If you want to count the number of users per skill id, try:
SkillUser.count(:group => :skill_id).max_by { |skill_id,count| count }
This gives you both the skill_id and the number of users for the skill with most users.
For a more efficient way (by doing the whole calculation in SQL), try:
SkillUser.limit(1).reverse_order.count(:group => :skill_id, :order => :count)
# Giving the SQL:
# => SELECT COUNT(*) AS count_all, "skill_users"."skill_id" AS skill_id
# FROM "skill_users" GROUP BY "skill_users"."skill_id"
# ORDER BY "skill_users"."count" DESC LIMIT 1
Be aware that count must be called last because it doesn't return an ActiveRelation for you to further scope the query.

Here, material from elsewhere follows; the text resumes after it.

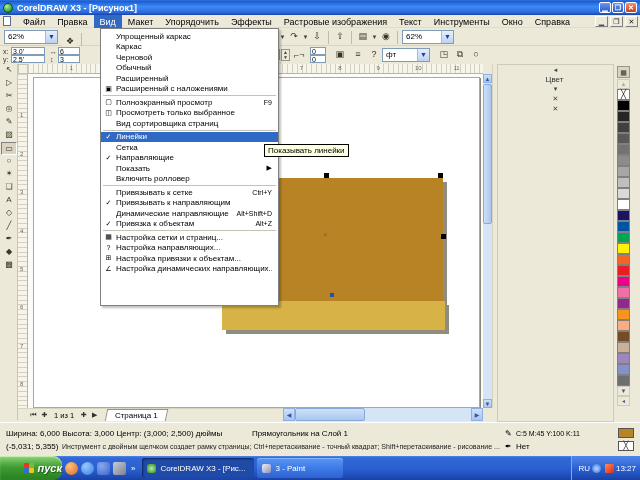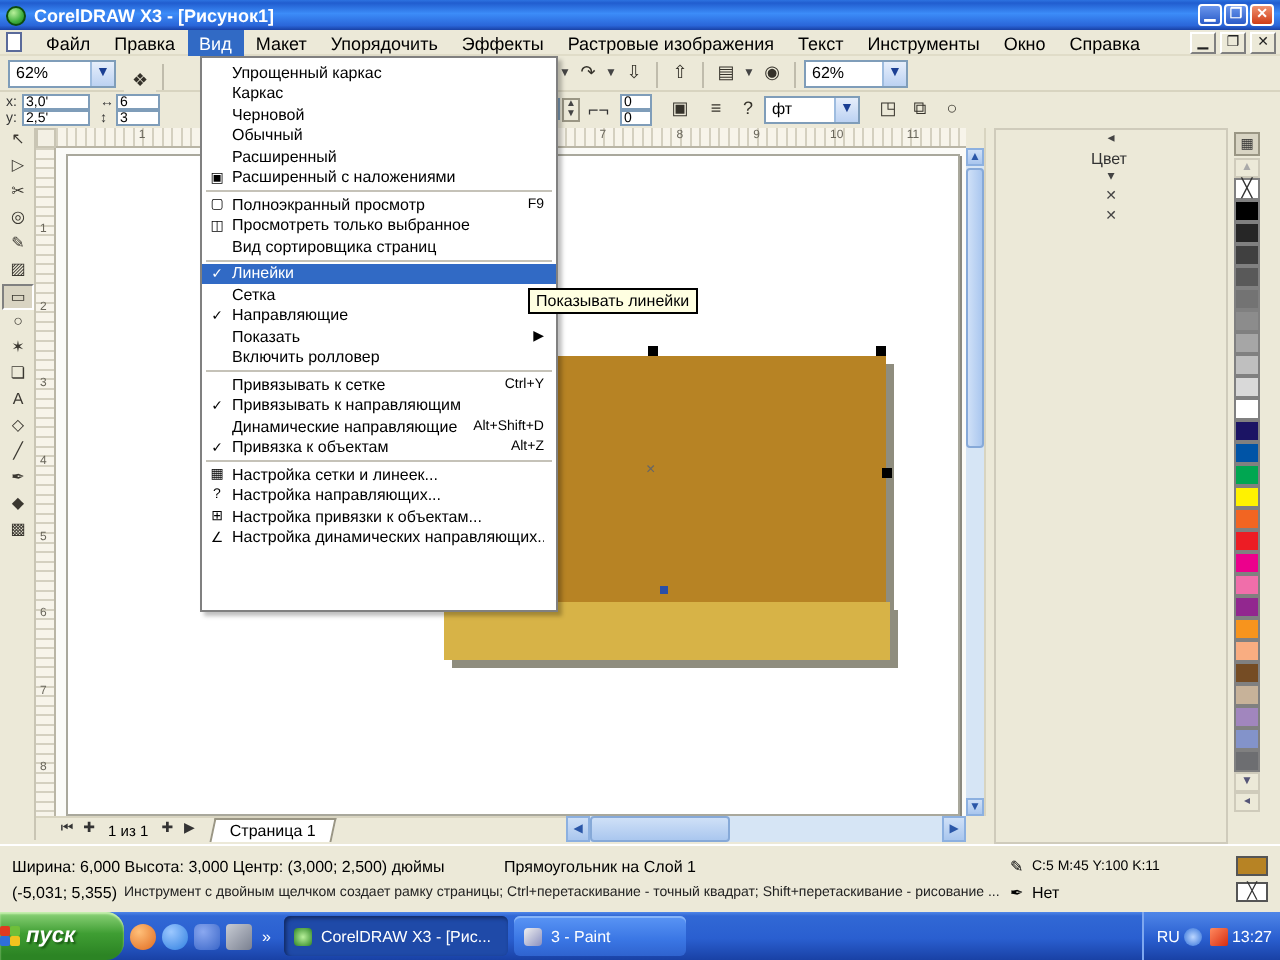"Настройка сетки и линеек..." span.vm-label { text: линеек -> страниц }
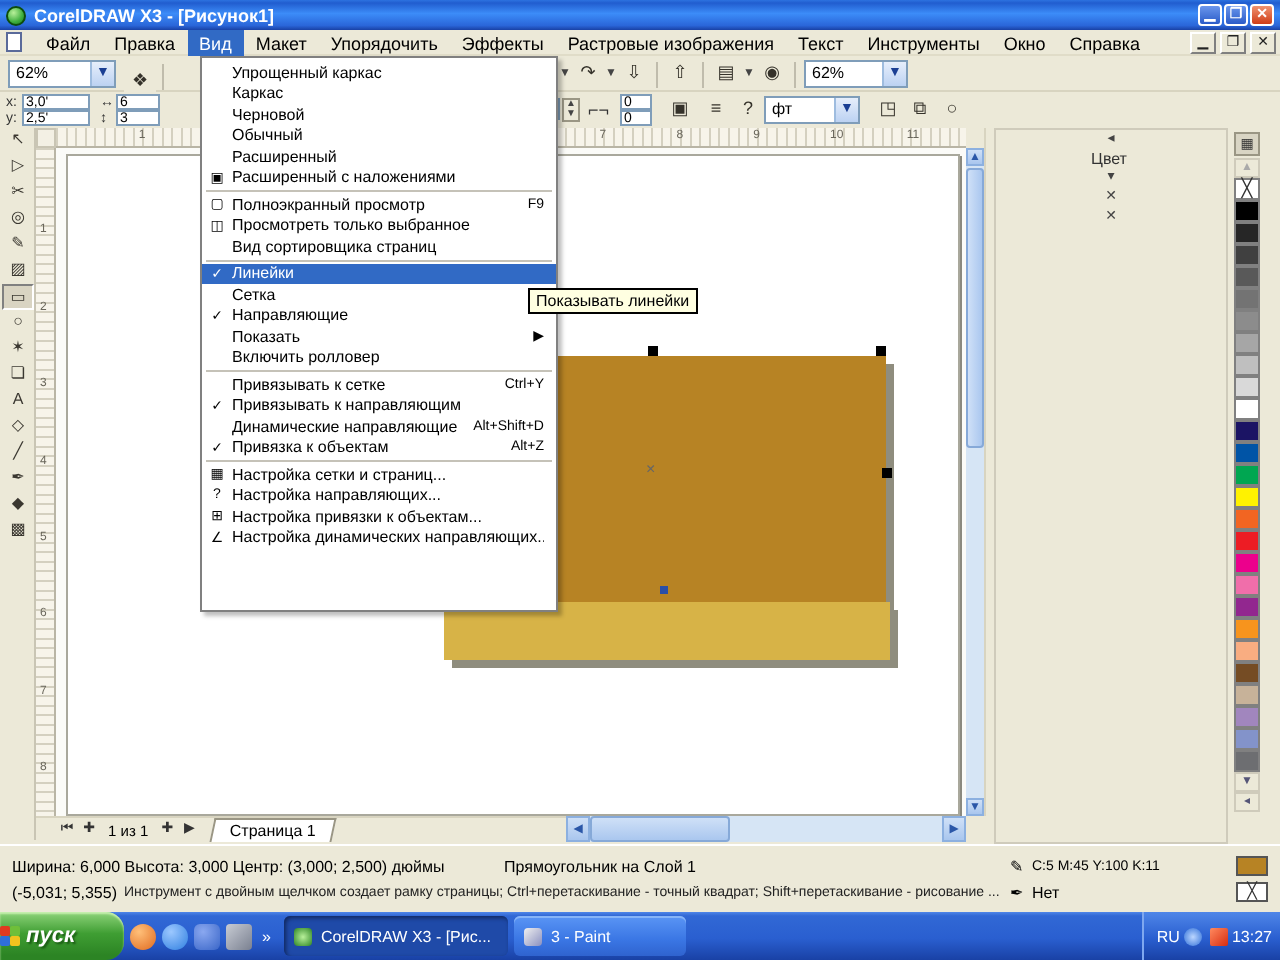"пуск" #start-btn { justify-content: flex-start -> flex-end }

You should use ActiveRecord::Calculations
http://ar.rubyonrails.org/classes/ActiveRecord/Calculations/ClassMethods.html
for performance reasons
1.9.3-194 (main):0 > User.maximum(:id)
(1.6ms) SELECT MAX("users"."id") AS max_id FROM "users"
=> 3
Fastest way to find a single maximum value in an unsorted list of
integer is to scan the list from left to right and memorize the
largest value so far.
If you sort the list first, you get the
additional benefit of easily finding the 2nd, 3rd etc. largest
values easily as well.
If you take one of the "maximum" methods hidden in ruby ... you should check what the implementors are doing to pick the max and compare it to 1. and 2. above :-)
Explanations:
to 1. Doing it this way, you just have to pick each value in the list exactly once and compare it once to the maximum so-far.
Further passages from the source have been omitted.